Donald Trump's administration is "a danger to the world" and is attempting to "establish a mafia state", according to a speech by financier and philanthropist George Soros at the World Economic Forum in Davos, Switzerland.
Soros told the audience that the US Constitution, other institutions and "a vibrant civil society" are standing in the way of Trump's plans.
The Hungarian-born billionaire predicted that the Trump administration would be a temporary phenomenon and would disappear in 2020 or sooner. He predicted a Democratic landslide in the 2018 midterm elections, which he hopes will re-establish a functioning two-party system.
Soros's first major political involvement was in funding groups blocking the re-election bid of George W Bush in 2004. This, alongside his vocal opposition to the Iraq War, made him a target of conservative US media.
His public and financial support for Hillary Clinton throughout the 2016 US presidential elections made Soros a hate figure and all-round bogeyman for the burgeoning alt-right movement. He has been the subject of numerous conspiracy theories in alt-right circles, including accusations that he paid for anti-Trump protesters.
War, nationalism and freedom of the mind
The threat of nuclear war was a key theme of Soros' speech. He argued that the US refusal to accept North Korea as a nuclear power is creating a "strong incentive for North Korea to develop its nuclear capacity with all possible speed, which in turn may induce the US to use its nuclear superiority preemptively".
The dominant global creed has reverted from international governance to nationalism, Soros argued. He focused on China, where "Xi Jinping, who has more in common with Putin than with the so-called West, has begun to establish a new system of party patronage". To ensure peace, Soros called for China to be embedded in the institutions of global government over the next two decades.
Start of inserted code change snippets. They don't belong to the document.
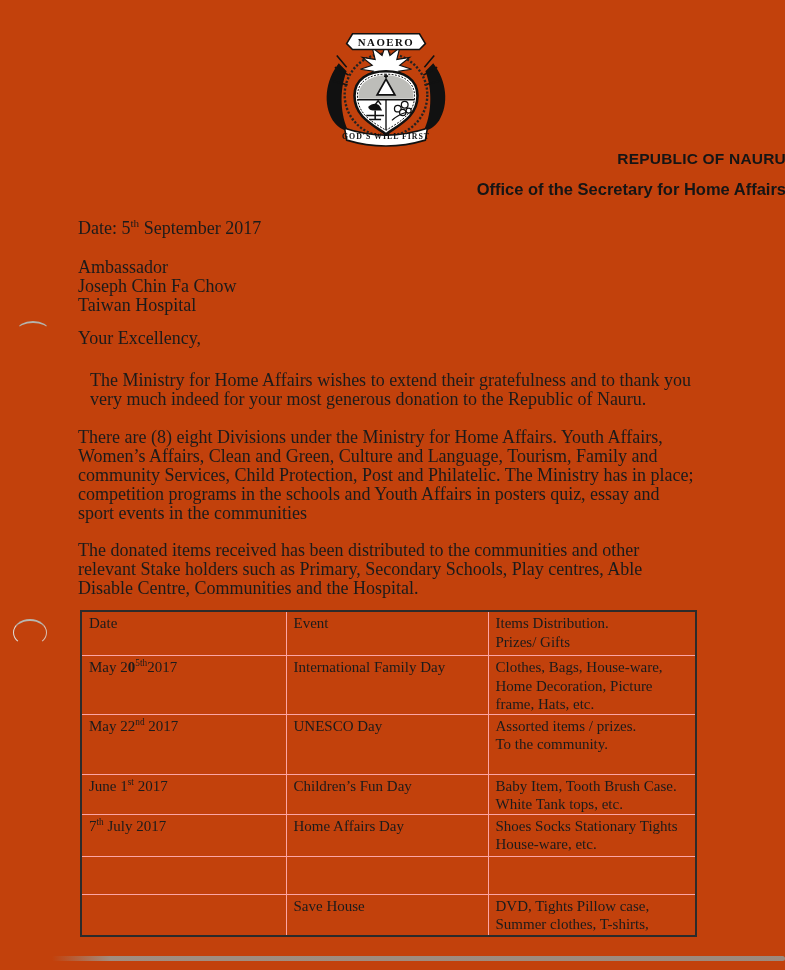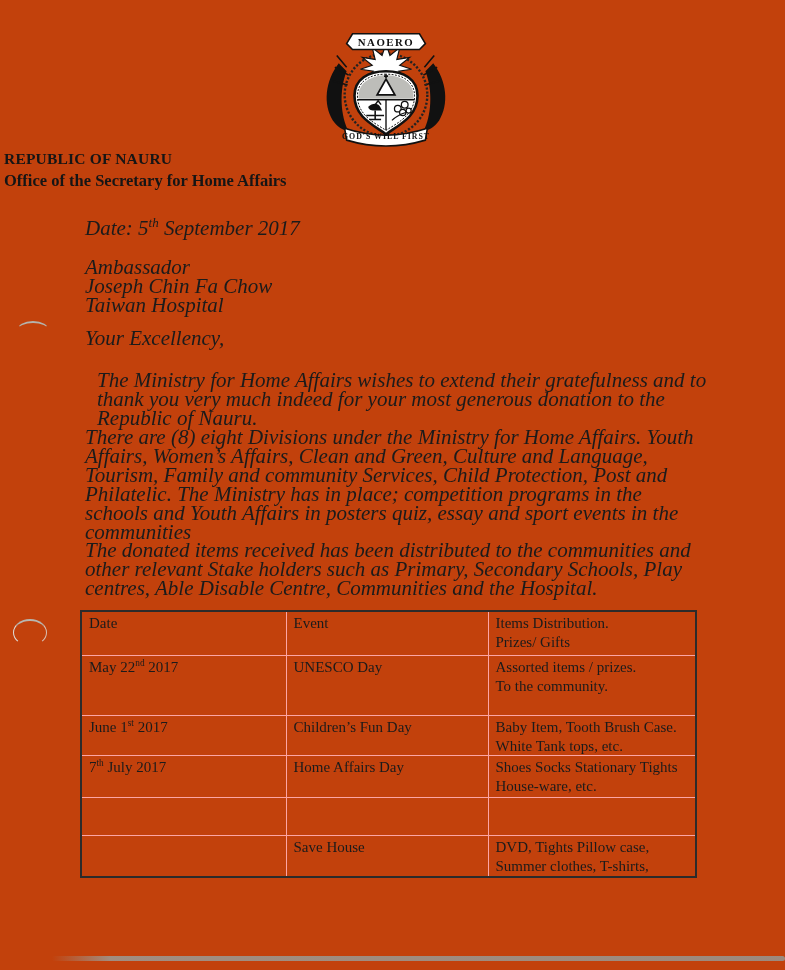--- a/index.html
+++ b/index.html
@@ -14,8 +14,8 @@
   
   .seal{position:absolute;left:317px;top:22px;width:138px;height:126px;}
   
-  .titles{position:absolute;left:4px;top:150px;width:774px;text-align:left;
-    font-family:Liberation Serif, serif;font-weight:bold;color:#151515;}
+  .titles{position:absolute;left:12px;top:150px;width:774px;text-align:right;
+    font-family:Liberation Sans, sans-serif;font-weight:bold;color:#151515;}
   .title1{font-size:15.5px;letter-spacing:.2px;}
   .title2{font-size:16.5px;margin-top:3px;}
   

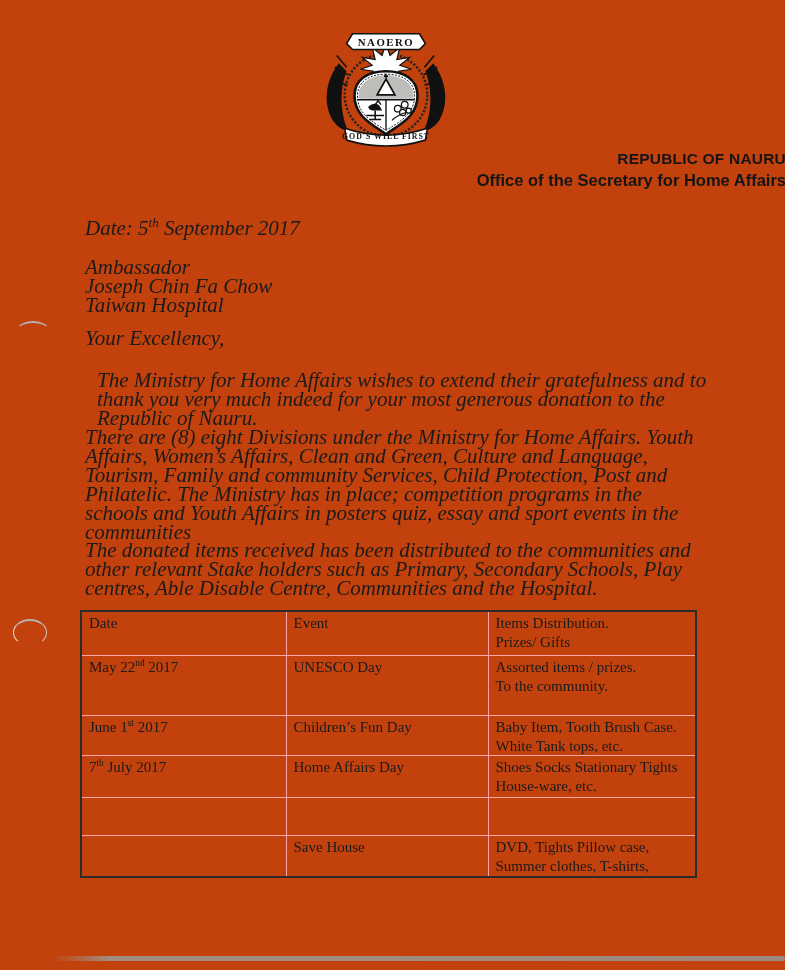--- a/index.html
+++ b/index.html
@@ -17,7 +17,7 @@
   .titles{position:absolute;left:12px;top:150px;width:774px;text-align:right;
     font-family:Liberation Sans, sans-serif;font-weight:bold;color:#151515;}
   .title1{font-size:15.5px;letter-spacing:.2px;}
-  .title2{font-size:16.5px;margin-top:3px;}
+  .title2{font-size:16.5px;margin-top:12px;}
   
   .bodytext{position:absolute;left:85px;width:618px;font-size:21px;line-height:19px;font-style:italic;}
   sup.ss{font-size:62%;vertical-align:super;line-height:0;}

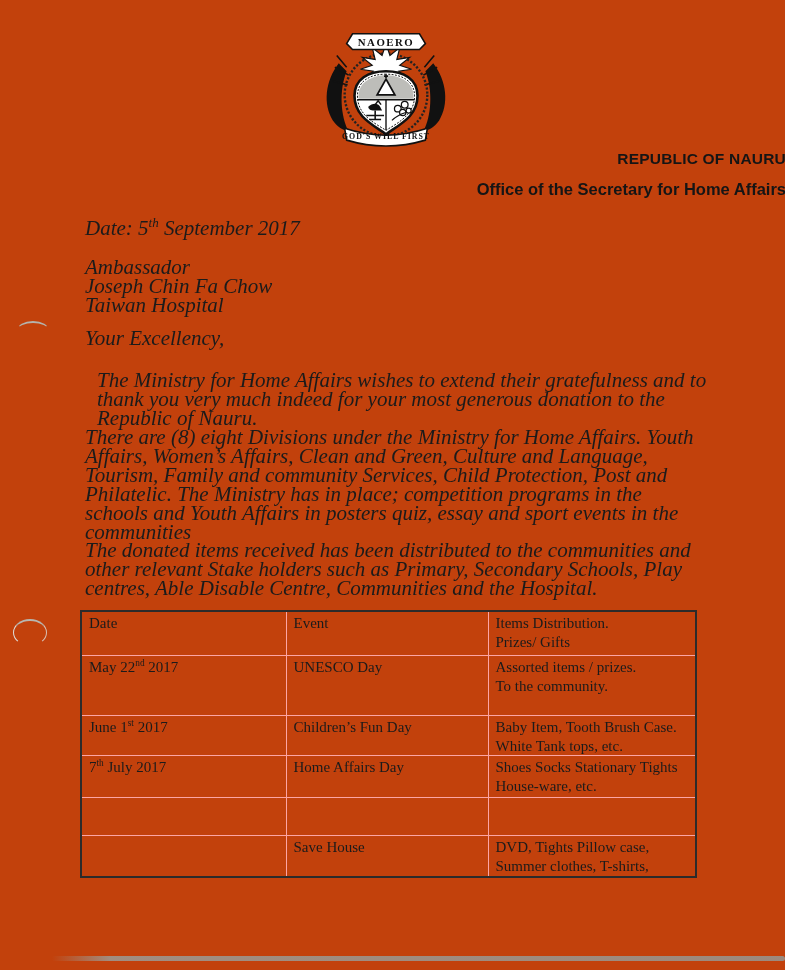--- a/index.html
+++ b/index.html
@@ -19,7 +19,7 @@
   .title1{font-size:15.5px;letter-spacing:.2px;}
   .title2{font-size:16.5px;margin-top:12px;}
   
-  .bodytext{position:absolute;left:85px;width:618px;font-size:21px;line-height:19px;font-style:italic;}
+  .bodytext{position:absolute;left:78px;width:618px;font-size:18px;line-height:19px;}
   sup.ss{font-size:62%;vertical-align:super;line-height:0;}
   .b0{font-weight:bold;}
   

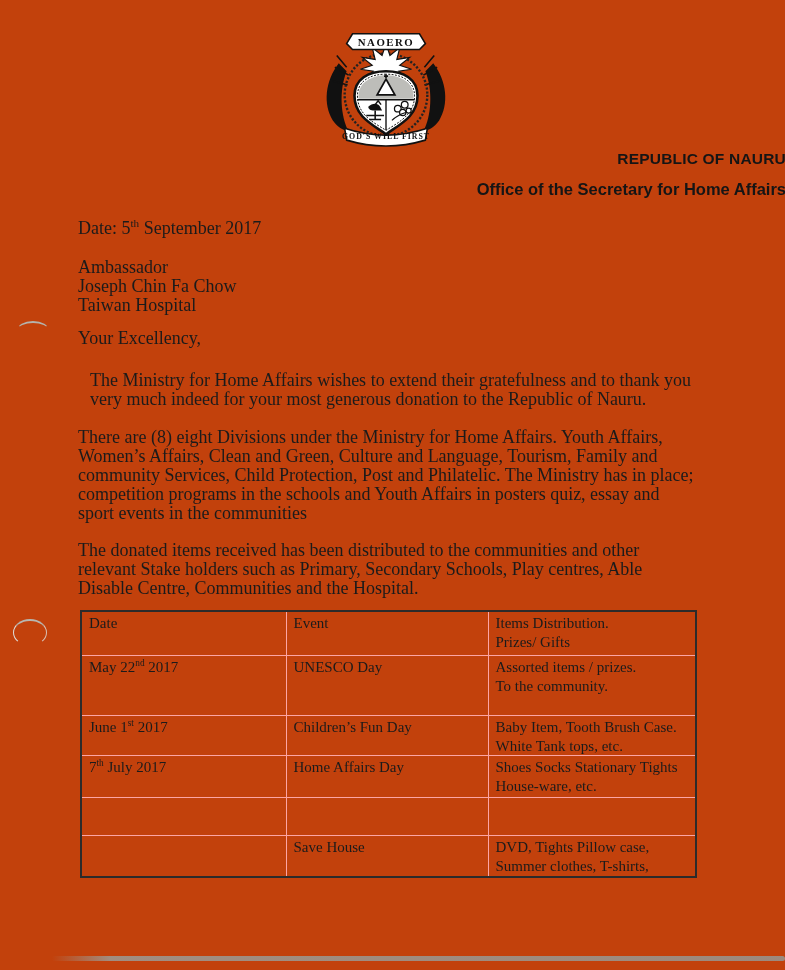--- a/index.html
+++ b/index.html
@@ -125,6 +125,11 @@
 Prizes/ Gifts</td>
     </tr>
     <tr>
+      <td style="height:51px"><span>May 2</span><span class="b0">0</span><sup class="ss">5th</sup><span>2017</span></td>
+      <td>International Family Day</td>
+      <td class="prewrap">Clothes, Bags, House-ware, Home Decoration, Picture frame, Hats, etc.</td>
+    </tr>
+    <tr>
       <td style="height:57px"><span>May 22</span><sup class="ss">nd</sup><span> 2017</span></td>
       <td>UNESCO Day</td>
       <td class="prewrap">Assorted items / prizes.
The billionaire also took aim at monopolistic technology and social media companies, which "while once liberating, are now socially damaging". He said that the power to "shape people's minds" now lies in the hands of a few companies, and that those without freedom of mind can be easily manipulated. In another attack on Trump, Soros pointed to the 2016 presidential elections as an example of this.
Close relationships between technology monopolies and authoritarian states is "an alarming prospect", he said, which could "bring together nascent systems of corporate surveillance with an already developed system of state-sponsored surveillance".
EU in danger of "abandoning its values"
The EU "is in danger of abandoning its values," Soros continued, under pressure from Poland and Hungary who are "adamantly opposed to the values in which the EU is based", and the rise of anti-EU parties elsewhere. If the union is to be saved, he said, it must be "reformed at every level".
One solution would be a "multi-track" approach to EU membership, in which member states are free to form coalitions of the willing to pursue particular goals in which they agree.
The EU should also drop the requirement for member states to adopt the euro, Soros said, as "I would like to see Britain remain a member of the EU or eventually rejoin it, and that couldn't happen if it meant adopting the euro".